I told a friend of mine that I was going to spend a week in Senegal, a small country on the westernmost edge of Africa. The news sparked a vivid memory for him. He had spent six months in Sierra Leone long ago, but his first experience on African soil took place in Senegal, in the capital city of Dakar, where his plane stopped briefly.
“I didn’t manage to get out of the plane, but the humid air that engulfed us when the doors were opened was the most exotic I had ever experienced and reeked of the adventure to come.”
His description came alive for me as soon as I arrived in that exotic atmosphere last week. My daughter, Nellie, my friend Barbara, and I were there to visit Nellie’s best friend, who is also Barbara’s daughter. Alisa has lived and worked in Senegal for the last 15 months ( see March 29, 2012 , Conversations with Maine), and was excited to share her new life with people from home for the first time. She had a full itinerary for our week – three days on the beach, four days in the city, visits to her favorite restaurants and markets, traditional meals at her workplace and with her former local host family.
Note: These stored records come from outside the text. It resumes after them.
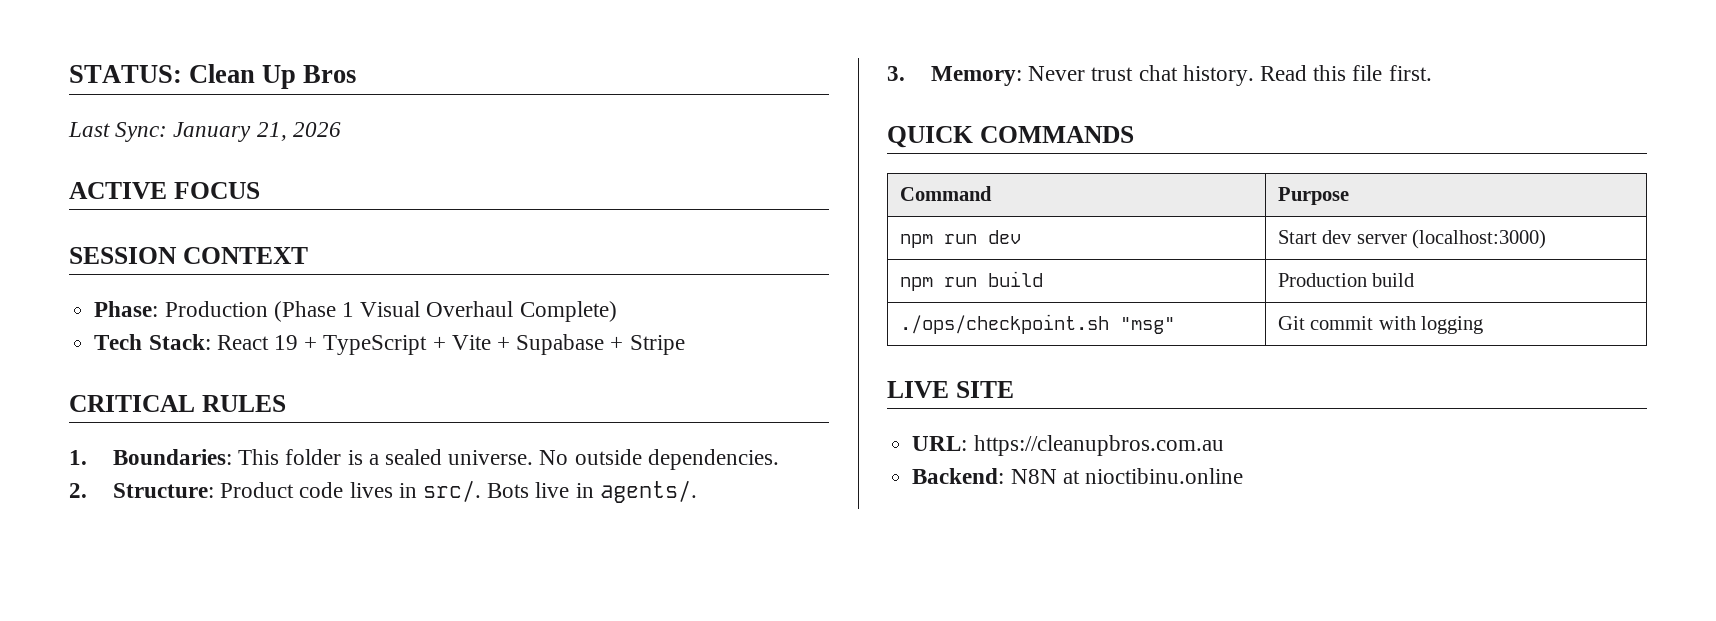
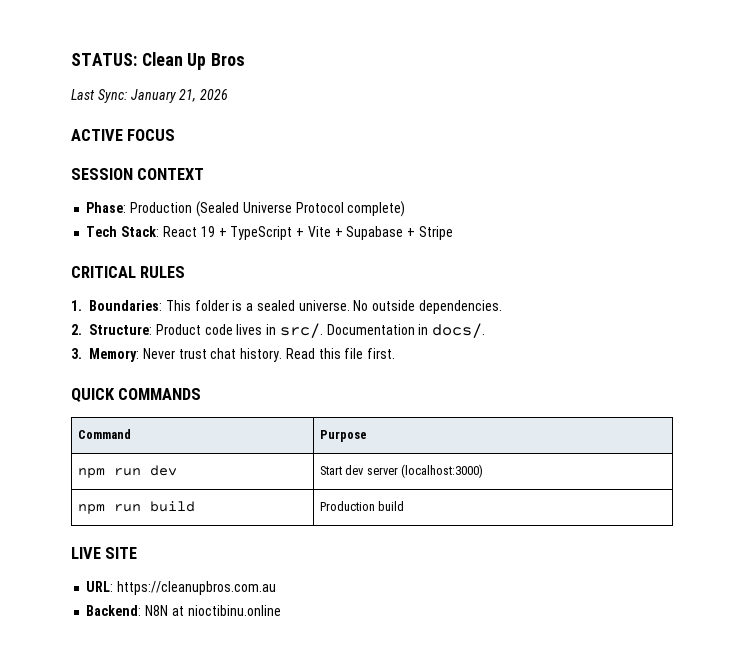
- Phase: Production (Phase 1 Visual Overhaul Complete)
+ Phase: Production (Sealed Universe Protocol complete)
- Bots live in agents/.
+ Documentation in docs/.
- ./ops/checkpoint.sh "msg" | Git commit with logging

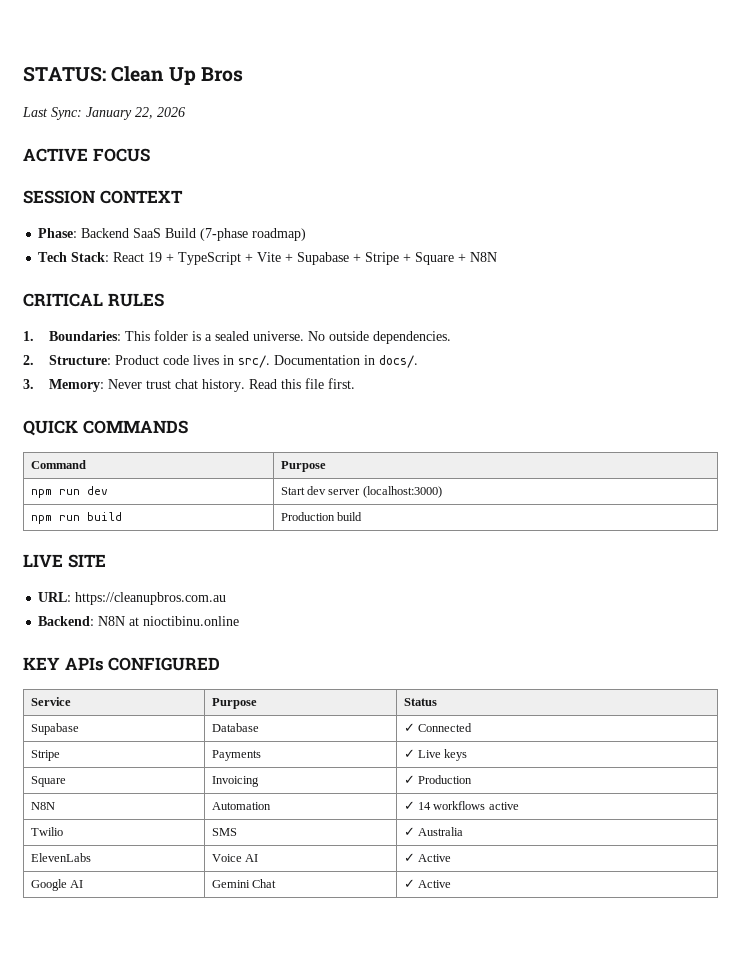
- Last Sync: January 21, 2026
+ Last Sync: January 22, 2026
- Phase: Production (Sealed Universe Protocol complete)
+ Phase: Backend SaaS Build (7-phase roadmap)
- Tech Stack: React 19 + TypeScript + Vite + Supabase + Stripe
+ Tech Stack: React 19 + TypeScript + Vite + Supabase + Stripe + Square + N8N
+ KEY APIs CONFIGURED
+ Service | Purpose | Status
+ Supabase | Database | ✓ Connected
+ Stripe | Payments | ✓ Live keys
+ Square | Invoicing | ✓ Production
+ N8N | Automation | ✓ 14 workflows active
+ Twilio | SMS | ✓ Australia
+ ElevenLabs | Voice AI | ✓ Active
+ Google AI | Gemini Chat | ✓ Active

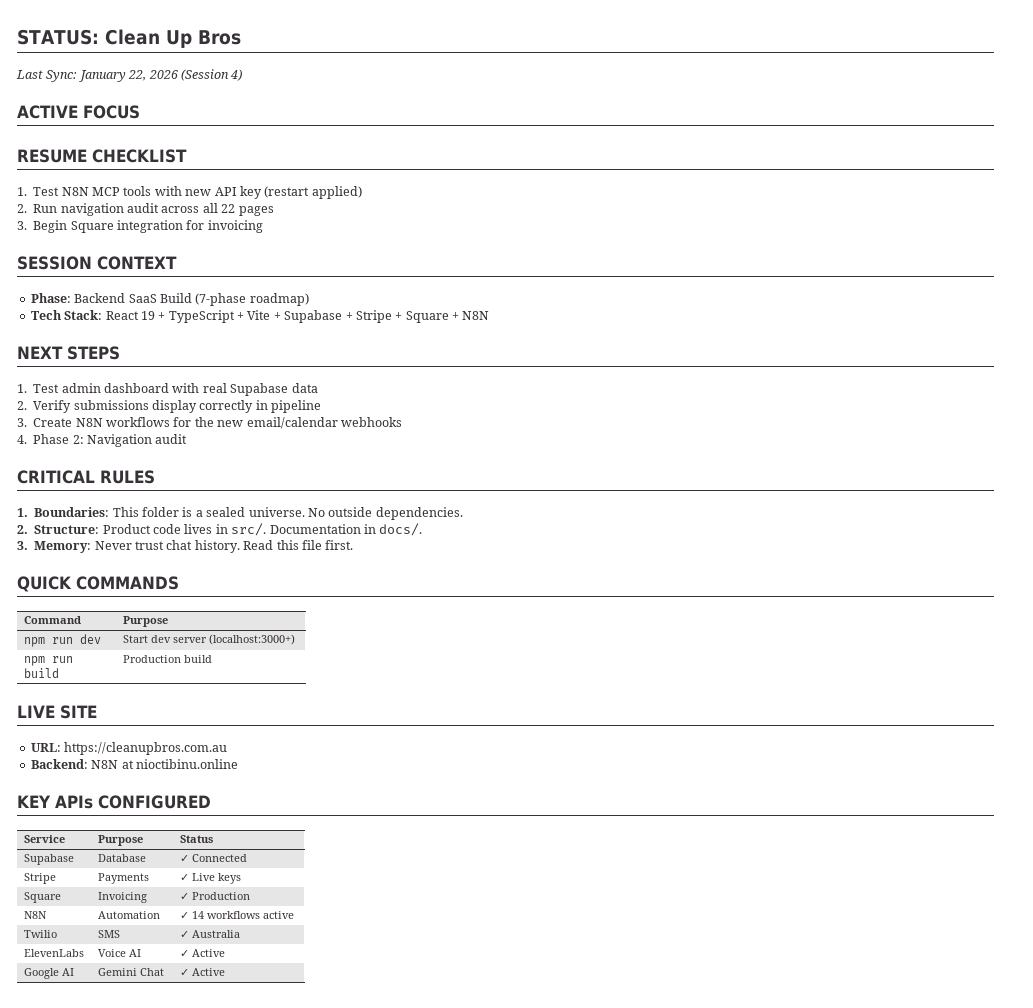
- Last Sync: January 22, 2026
+ Last Sync: January 22, 2026 (Session 4)
+ RESUME CHECKLIST
+ 1. Test N8N MCP tools with new API key (restart applied)
+ 2. Run navigation audit across all 22 pages
+ 3. Begin Square integration for invoicing
+ NEXT STEPS
+ 1. Test admin dashboard with real Supabase data
+ 2. Verify submissions display correctly in pipeline
+ 3. Create N8N workflows for the new email/calendar webhooks
+ 4. Phase 2: Navigation audit
- npm run dev | Start dev server (localhost:3000)
+ npm run dev | Start dev server (localhost:3000+)

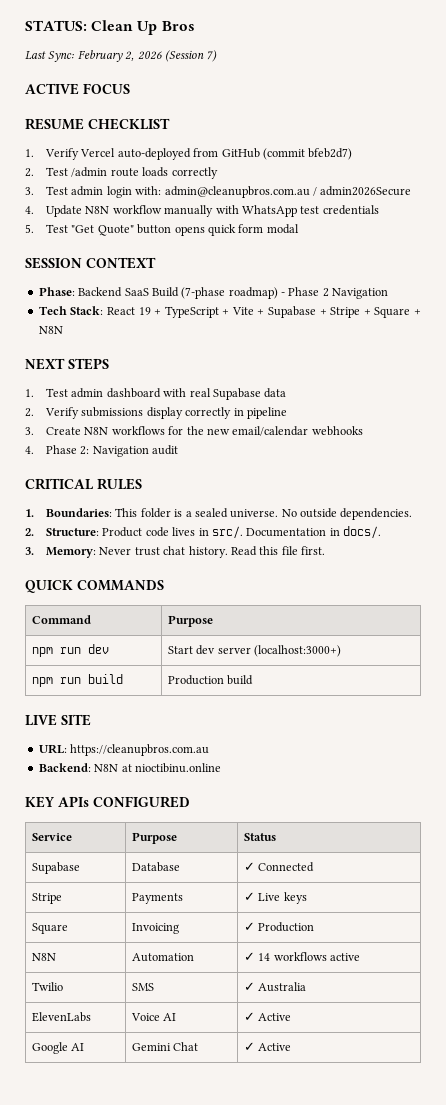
- Last Sync: January 22, 2026 (Session 4)
+ Last Sync: February 2, 2026 (Session 7)
- 1. Test N8N MCP tools with new API key (restart applied)
- 2. Run navigation audit across all 22 pages
- 3. Begin Square integration for invoicing
+ 1. Verify Vercel auto-deployed from GitHub (commit bfeb2d7)
+ 2. Test /admin route loads correctly
+ 3. Test admin login with: admin@cleanupbros.com.au / admin2026Secure
+ 4. Update N8N workflow manually with WhatsApp test credentials
+ 5. Test "Get Quote" button opens quick form modal
- Phase: Backend SaaS Build (7-phase roadmap)
+ Phase: Backend SaaS Build (7-phase roadmap) - Phase 2 Navigation

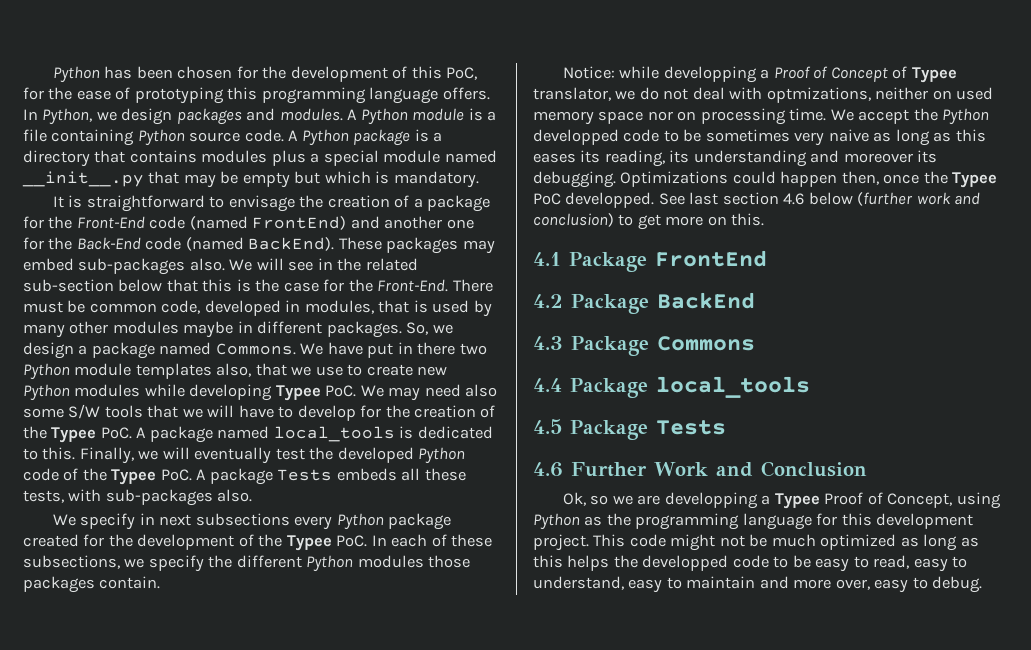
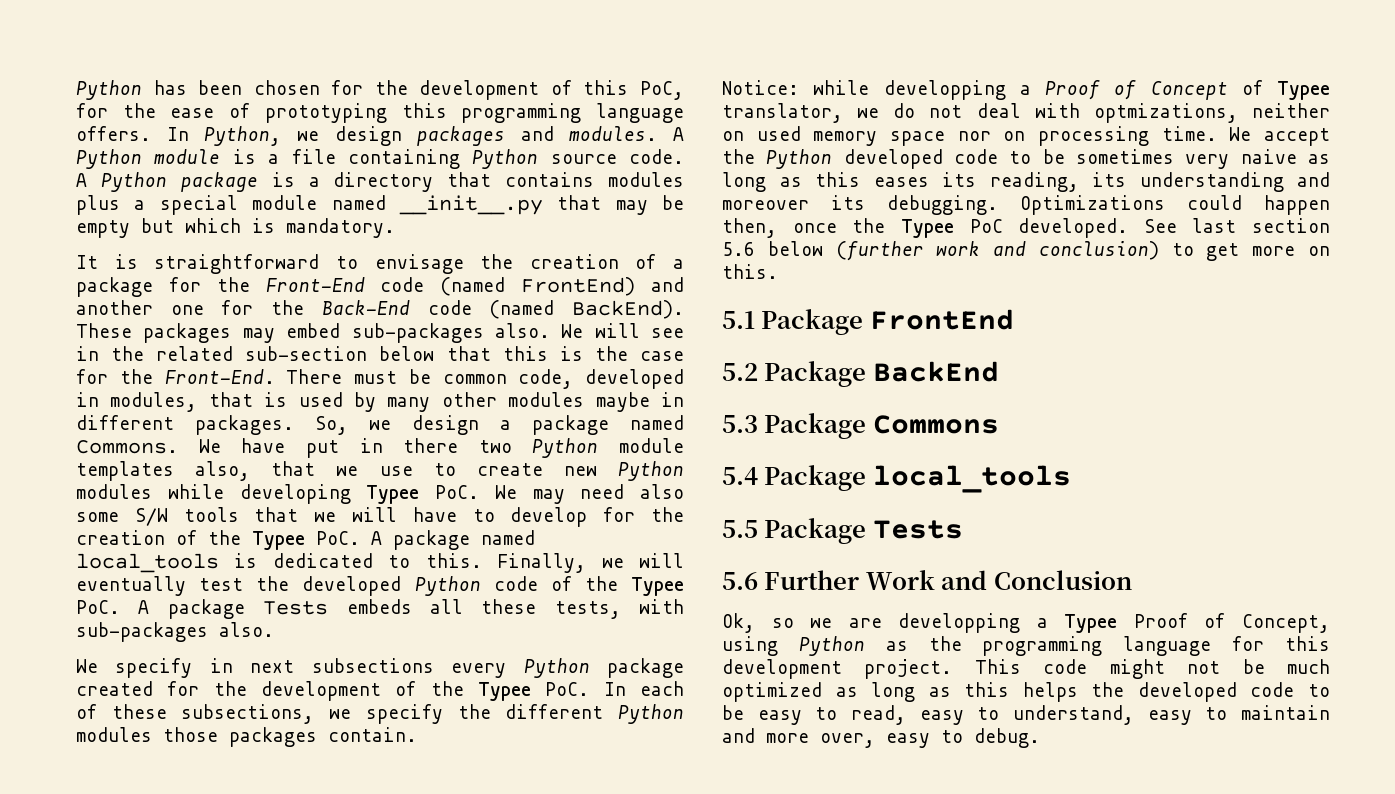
- We accept the Python developped code to be sometimes very naive as long as this eases its reading, its understanding and moreover its debugging.
+ We accept the Python developed code to be sometimes very naive as long as this eases its reading, its understanding and moreover its debugging.
- Optimizations could happen then, once the Typee PoC developped.
+ Optimizations could happen then, once the Typee PoC developed.
- See last section 4.6 below (further work and conclusion) to get more on this.
+ See last section 5.6 below (further work and conclusion) to get more on this.
- 4.1 Package FrontEnd
+ 5.1 Package FrontEnd
- 4.2 Package BackEnd
+ 5.2 Package BackEnd
- 4.3 Package Commons
+ 5.3 Package Commons
- 4.4 Package local_tools
+ 5.4 Package local_tools
- 4.5 Package Tests
+ 5.5 Package Tests
- 4.6 Further Work and Conclusion
+ 5.6 Further Work and Conclusion
- This code might not be much optimized as long as this helps the developped code to be easy to read, easy to understand, easy to maintain and more over, easy to debug.
+ This code might not be much optimized as long as this helps the developed code to be easy to read, easy to understand, easy to maintain and more over, easy to debug.

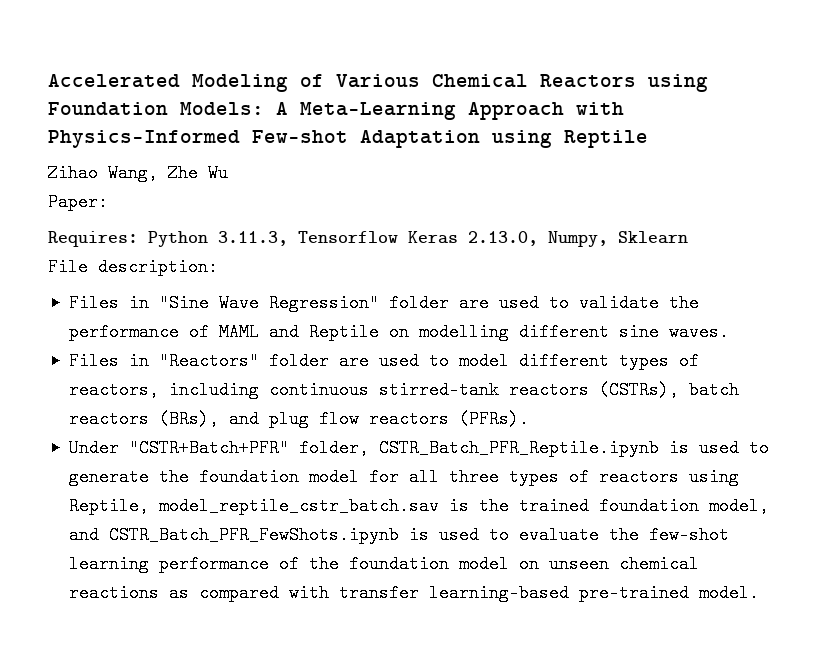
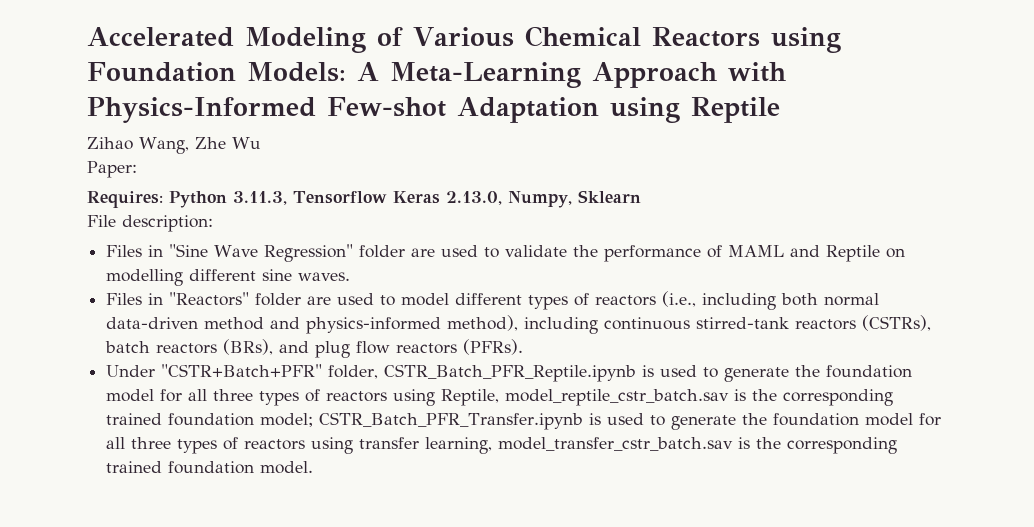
- Files in "Reactors" folder are used to model different types of reactors, including continuous stirred-tank reactors (CSTRs), batch reactors (BRs), and plug flow reactors (PFRs).
+ Files in "Reactors" folder are used to model different types of reactors (i.e., including both normal data-driven method and physics-informed method), including continuous stirred-tank reactors (CSTRs), batch reactors (BRs), and plug flow reactors (PFRs).
- Under "CSTR+Batch+PFR" folder, CSTR_Batch_PFR_Reptile.ipynb is used to generate the foundation model for all three types of reactors using Reptile, model_reptile_cstr_batch.sav is the trained foundation model, and CSTR_Batch_PFR_FewShots.ipynb is used to evaluate the few-shot learning performance of the foundation model on unseen chemical reactions as compared with transfer learning-based pre-trained model.
+ Under "CSTR+Batch+PFR" folder, CSTR_Batch_PFR_Reptile.ipynb is used to generate the foundation model for all three types of reactors using Reptile, model_reptile_cstr_batch.sav is the corresponding trained foundation model; CSTR_Batch_PFR_Transfer.ipynb is used to generate the foundation model for all three types of reactors using transfer learning, model_transfer_cstr_batch.sav is the corresponding trained foundation model.

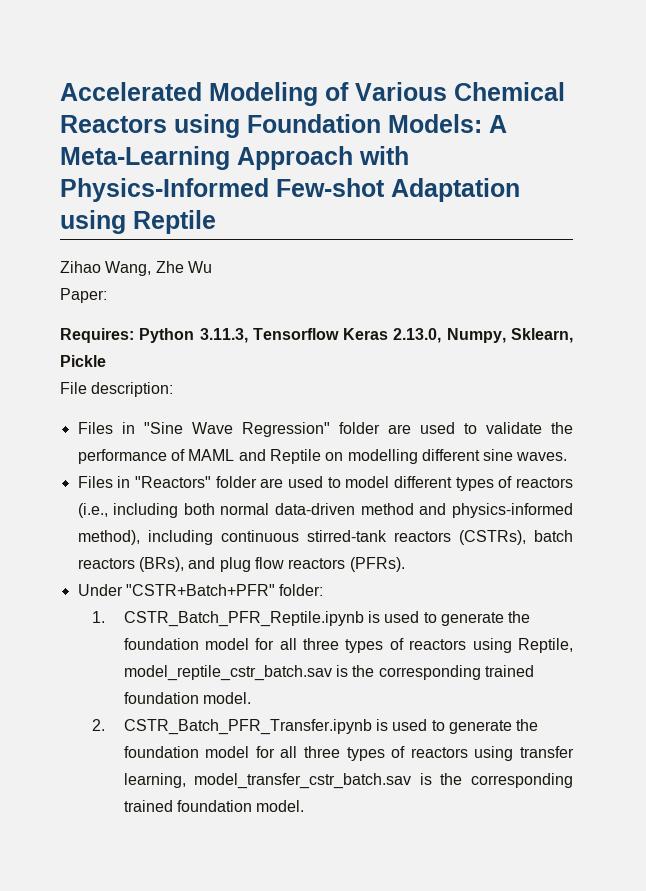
- Requires: Python 3.11.3, Tensorflow Keras 2.13.0, Numpy, Sklearn
+ Requires: Python 3.11.3, Tensorflow Keras 2.13.0, Numpy, Sklearn, Pickle
- Under "CSTR+Batch+PFR" folder, CSTR_Batch_PFR_Reptile.ipynb is used to generate the foundation model for all three types of reactors using Reptile, model_reptile_cstr_batch.sav is the corresponding trained foundation model; CSTR_Batch_PFR_Transfer.ipynb is used to generate the foundation model for all three types of reactors using transfer learning, model_transfer_cstr_batch.sav is the corresponding trained foundation model.
+ Under "CSTR+Batch+PFR" folder:
+ 1. CSTR_Batch_PFR_Reptile.ipynb is used to generate the foundation model for all three types of reactors using Reptile, model_reptile_cstr_batch.sav is the corresponding trained foundation model.
+ 2. CSTR_Batch_PFR_Transfer.ipynb is used to generate the foundation model for all three types of reactors using transfer learning, model_transfer_cstr_batch.sav is the corresponding trained foundation model.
At first, the powerful sensory presence of Senegal was so differfent that it was difficult to get my bearings. I could find no familiar context in which to enter the Senegalese environment, so I held a part of myself back.
In Dakar, modern amenities are juxtaposed with rustic poverty. Air-conditioned shops and restaurants might be next door to half-built buildings or crowded traditional marketplaces. Multi-lane highways and rotaries are lined with wooden market stalls selling dusty produce and other goods, while pedestrians cross lanes of traffic and clamber over the median. Goats and sheep wander freely everywhere — I watched one small herd mounting the stairway to a pedestrian overpass. Busy highways are shared by horse and donkey carts.
It is hotter than any place I’ve ever been, largely because of the humidity, which is profound and constant; one is perpetually covered in a sheen of dampness. I was initially overwhelmed by a hundred new smells, many not pleasant – garbage, animals, diesel, and heat-seasoned everything. Hard-packed dirt and piles of rubble are everywhere, creating a downtrodden appearance.
The downtrodden appearance, however, does not extend to the people of Senegal. Activity is endless in the streets of the city and the countryside. People are dressed well, in both Western and bright, traditional garb. They are friendly, welcoming and engaged in the occupations of life, with an appearance of peaceful contentment.
“It is the people that make Senegal,” said an American man who sat next to me on the flight to Dakar. He has been returning to Senegal for work and vacation every year since 1998.
Others repeated his assessment, and it became clearer to us all the time. We began to take part in the practice of greeting strangers with a friendly “Ca va?” in French, or “Nanga def?” in the local language of Wolof – How are you doing? The response is “Mangi fi,” — I am here.
I am here. It is a fitting reply, because one striking aspect of the Senegalese is that they are present. They do not rush down sidewalks, preoccupied, eyes to the ground, avoiding contact. They connect. They are here.
The exchange of names is important, and often serves as a conversation-opener. The importance became even more pronounced after Alisa assigned each of us a new Senegalese name. At first, I thought it seemed awkward, but when we saw how local people’s faces lit up on hearing our Senegalese names, we embraced our new identities.
I became “Rokhaya.” One early morning I was awakened by a 10-year-old girl sweeping the balcony outside my open window. When I sat up, I thought she’d be startled by my tousled head, inches away under mosquito netting.
“What’s your name?” she asked.
“Rokhaya,” I answered. She smiled.
I used the name again in many places, shaking the sandy hands of children on the beach, tossing Alisa’s toddler friends up in the air on the streets of Dakar, meeting the fruit sellers in her home neighborhood, chatting with taxi drivers. Sometimes I would meet another Rokhaya, or someone who had a relative with that name. “We are sisters!” they’d say cheerfully to me.
On the flight home, our Delta flight attendant, a 40-year veteran of the airways, told us that she flew the New York-Dakar flight as often as possible.
“The Senegalese are my favorite passengers. There is never any trouble – no drinking, no belligerence. The kids are polite; everyone is so pleasant.”
At the end of a week, I understood. I had found my bearings in Senegal. Not only do I understand Alisa’s comfort there, but I also have an inclination to return. Senegal opened my eyes to a new perspective on Africa, on “Third World countries,” and on what it means to share a hello across boundaries. If you had asked how I felt at the beginning of that exotic adventure, I would have said, “overwhelmed and out of place.” By the end, I could confidently say, “I am here.”